More on video scrubbing controls: with VLC, pressing Command-Option-Left Arrow doesn't necessarily advanced you ten seconds. Sometimes it's fifteen, or some other odd number in between. Also, the amount by which advancing forward takes you isn't always equal to the amount you go by advancing backwards (Command-Option-Right Arrow). So if you advance forward and then immediately advance backward in VLC, you aren't always at the same place you started. Annoying. Needless to say, this doesn't happen in MPlayer.

The last major difference: when VLC encounters gaps in a video file (like when you try to play a video you haven't yet completely downloaded via BitTorrent), it tries to play that corrupted data. (In case you don't know, BitTorrent doesn't download a video file in a linear fashion: it divvies a video file up into chunks, and then sends you random chunks. So you can end up with a video file that has gaps in the middle, but with the beginning and ending completely intact.) That means that VLC wastes seconds and even minutes showing you garbled video before it starts playing an intact portion again. This video is often so corrupt that it confuses VLC and convinces it that the video is much larger than it actually is, so VLC happily changes the size of the video playback window to be a humongous. Contrast this with MPlayer -- it skips over this corrupted data and starts playing at the next point where the video is intact. Much better usability.

Now, I've gone over the benefits of MPlayer over VLC. Here's what I didn't tell you: in actual video playback, MPlayer can suck. Often times pretty badly. Video and audio often get out of sync after skipping over corrupted data (not so in VLC). After playing one or two videos, video playback gets jerky -- playback goes through cycles of faster than normal video playback and slower than normal playback, making it annoying to watch (you end up quitting MPlayer after almost every two videos you watch to stop this from happening). It can't play some video files which VLC can. It isn't even as complete as VLC is -- VLC can download and save streamed videos, while MPlayer can only view streams, for example.

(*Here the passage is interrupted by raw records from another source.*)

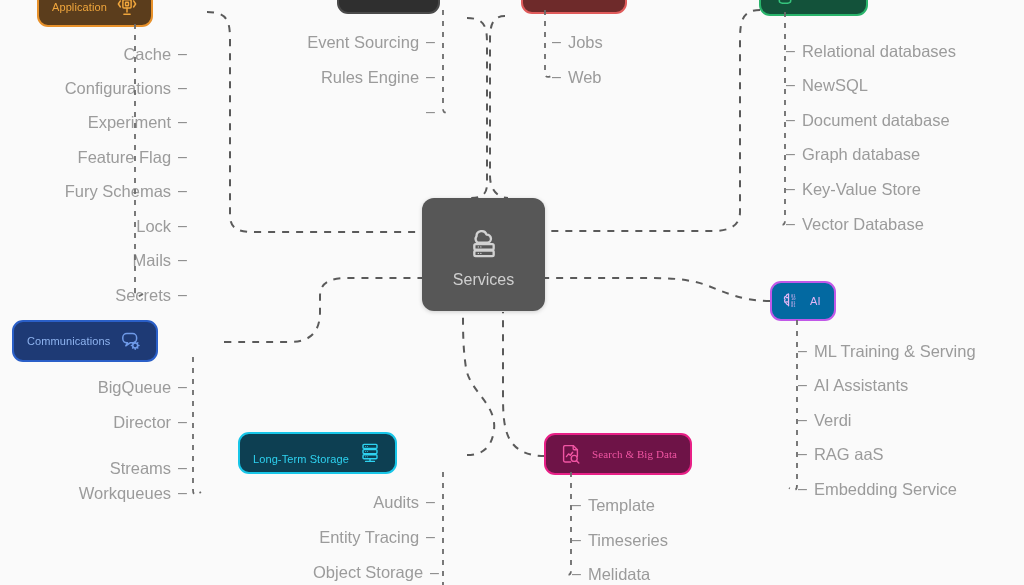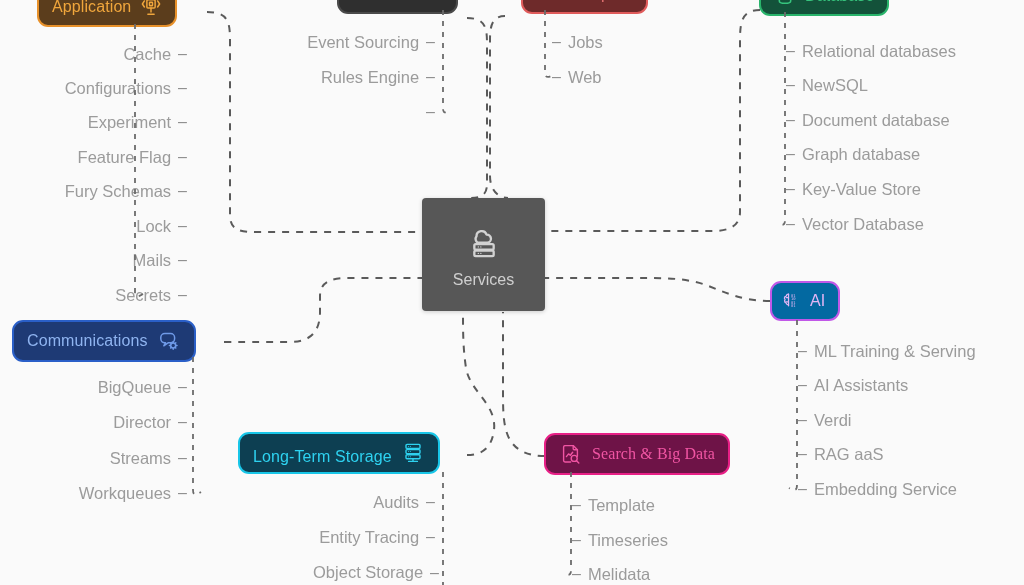--- a/index.html
+++ b/index.html
@@ -27,7 +27,7 @@
     white-space: nowrap;
     line-height: 1;
   }
-  .node .lbl { font-size: 16px; }
+  .node .lbl { font-size: 11px; }
   .node svg { display: block; flex: 0 0 auto; }
 
   

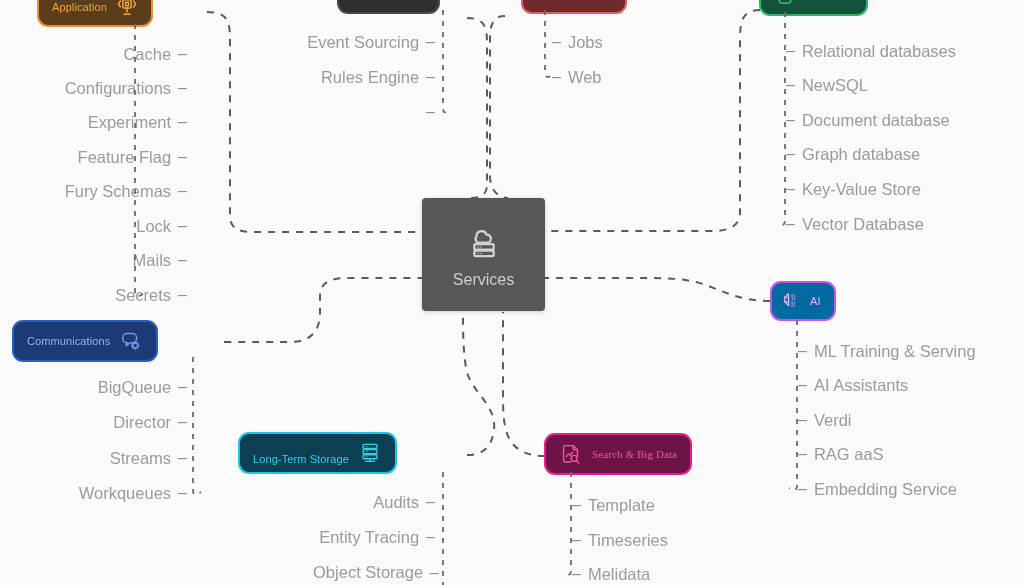--- a/index.html
+++ b/index.html
@@ -36,7 +36,7 @@
     left: 422px; top: 198px;
     width: 123px; height: 113px;
     background: #575757;
-    border-radius: 4px;
+    border-radius: 12px;
     display: flex;
     flex-direction: column;
     align-items: center;

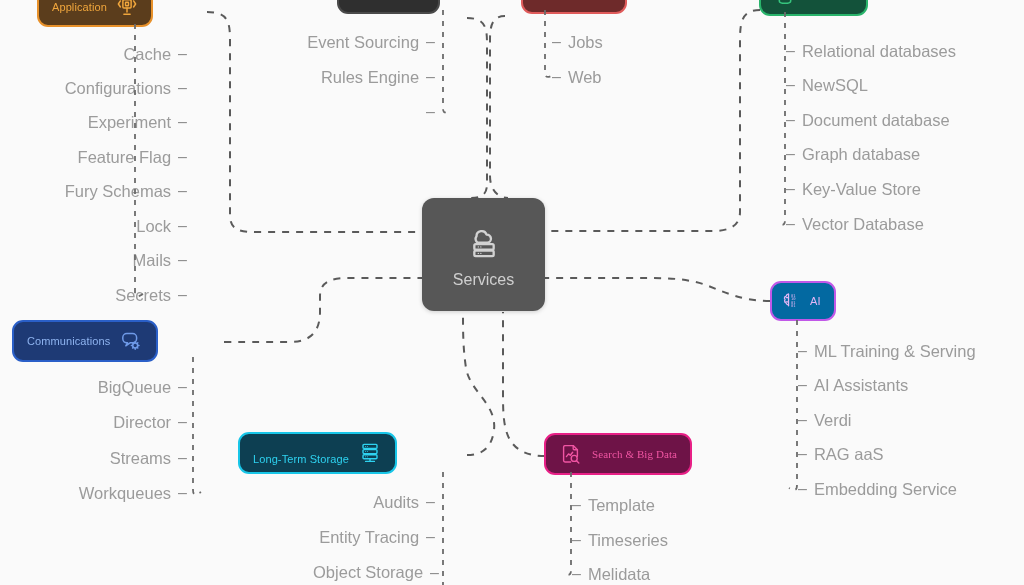--- a/index.html
+++ b/index.html
@@ -292,7 +292,7 @@
     <span>Director</span>
     <span class="tick">–</span>
   </div>
-  <div class="leaf r" style="left:0; top:450px; width:187px;padding-left:12px;">
+  <div class="leaf r" style="left:0; top:460px; width:187px;padding-left:12px;">
     <span>Streams</span>
     <span class="tick">–</span>
   </div>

You'd think that since VLC and MPlayer are designed to play video, I would prefer an app that plays video better, rather than one that has a better interface. I mean seriously, if I told you right of the bat that you had to quit MPlayer after every two videos just to get smooth playback, you'd probably say, "Fuck that!"

But intuitive applications can have a strong pull, especially for Mac users (well, maybe over-obsessed Mac users like me, but there are many out there, *cough* *cough*). MPlayer is currently winning the battle, for me anyway.

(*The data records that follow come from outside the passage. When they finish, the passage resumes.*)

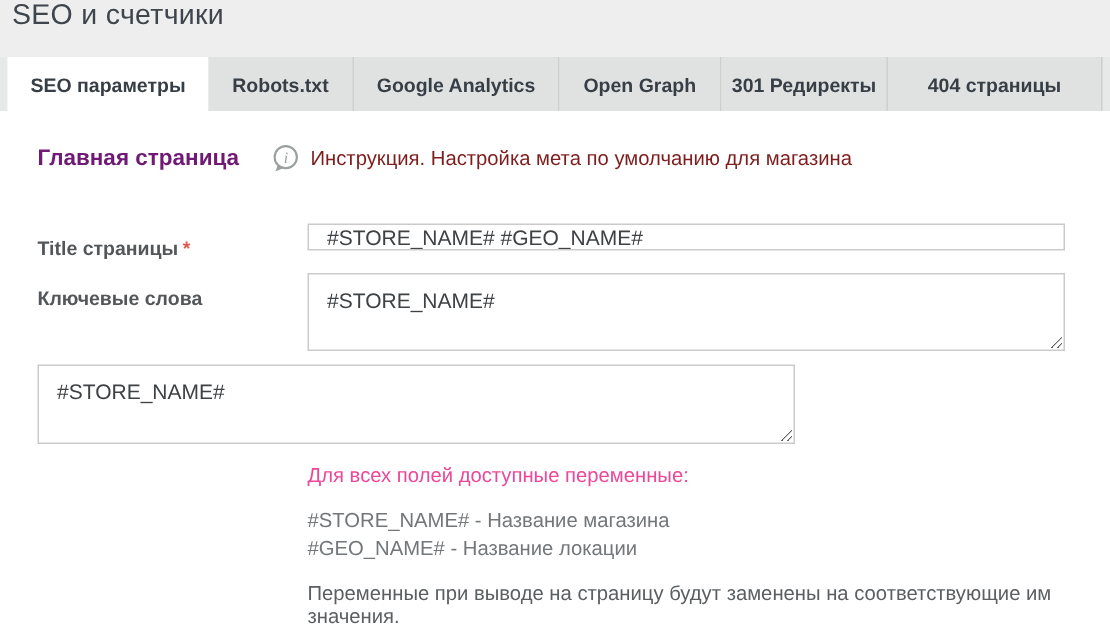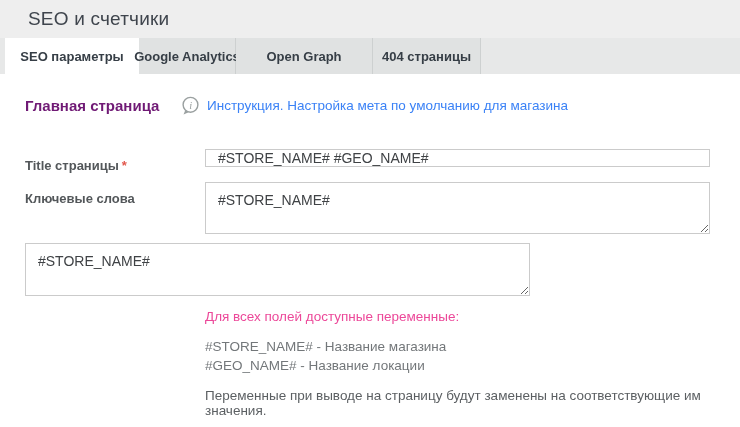--- a/index.html
+++ b/index.html
@@ -13,9 +13,9 @@
   .page-header {
     background: #eeeeee;
     height: 38px;
-    padding-left: 28px;
+    padding-left: 8px;
     display: flex;
-    align-items: center;
+    align-items: flex-start;
   }
   .page-header h1 {
     font-size: 19px;

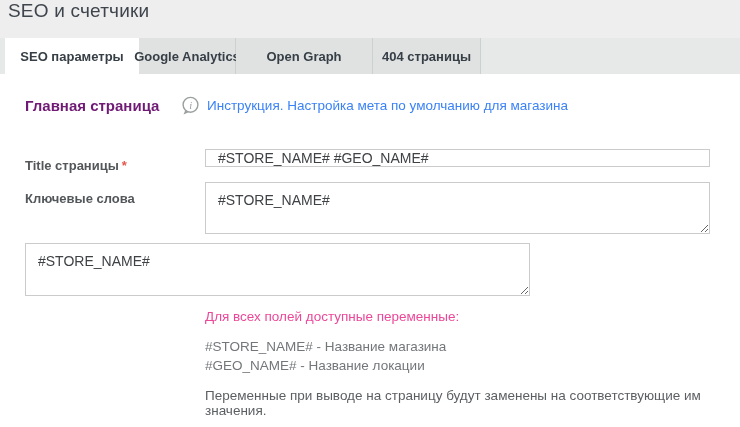--- a/index.html
+++ b/index.html
@@ -126,6 +126,7 @@
 
 <div class="tabbar">
   <div class="tab active">SEO параметры</div>
+  <div class="tab">Robots.txt</div>
   <div class="tab">Google Analytics</div>
   <div class="tab">Open Graph</div>
   <div class="tab">404 страницы</div>

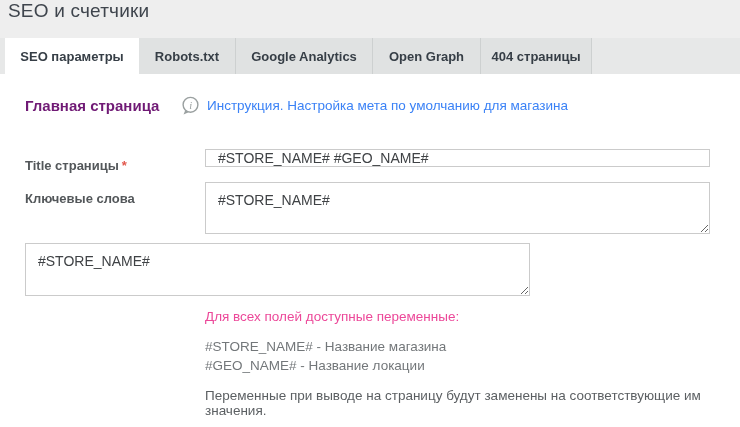--- a/index.html
+++ b/index.html
@@ -129,6 +129,7 @@
   <div class="tab">Robots.txt</div>
   <div class="tab">Google Analytics</div>
   <div class="tab">Open Graph</div>
+  <div class="tab">301 Редиректы</div>
   <div class="tab">404 страницы</div>
 </div>
 

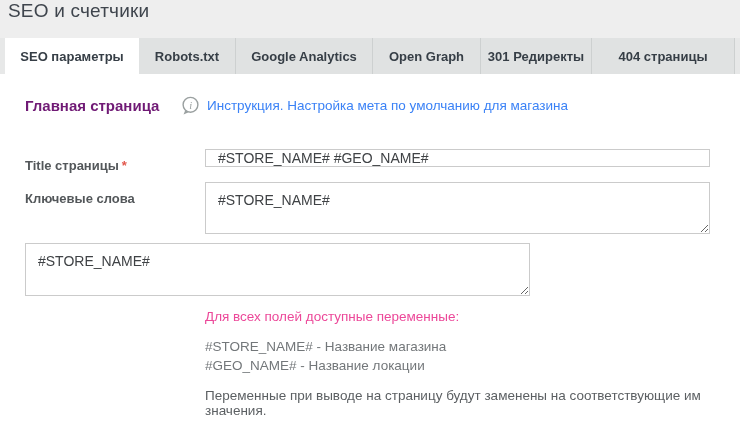--- a/index.html
+++ b/index.html
@@ -74,7 +74,7 @@
   .instruction {
     margin-left: 7px;
     font-size: 13.5px;
-    color: #3b82f6;
+    color: #7f1d1d;
   }
   
   .form-row { display: flex; }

One last thing: the icons for the two different video players:

MPlayer iconOld VLC iconNew VLC icon

The one on the left is (obviously) MPlayer's icon. The one in the middle is VLC's old icon. The one on the right is VLC's new icon, as of the official release of VLC 0.8.4.

While MPlayer's icon isn't especially evocative of a video player, it at least has the name of the app, it has the standard triangle-on-its-side icon to indicate playback of some kind, and the shape of the icon -- to me at least -- is a bit reminiscent of a wide-screen video player. VLC's old icon isn't especially evocative of a video player either, but it at least is an icon of a screen, from which you might be able to extrapolate that the app plays video. It also has the little holes along each side of the screen (evocative of a film reel), and again the shape kind of reinforces the notion of a widescreen video player.

VLC's new icon? Doesn't cut it. Sorry. What the hell does a traffic cone have to do with video playing? Seriously. What the fuck?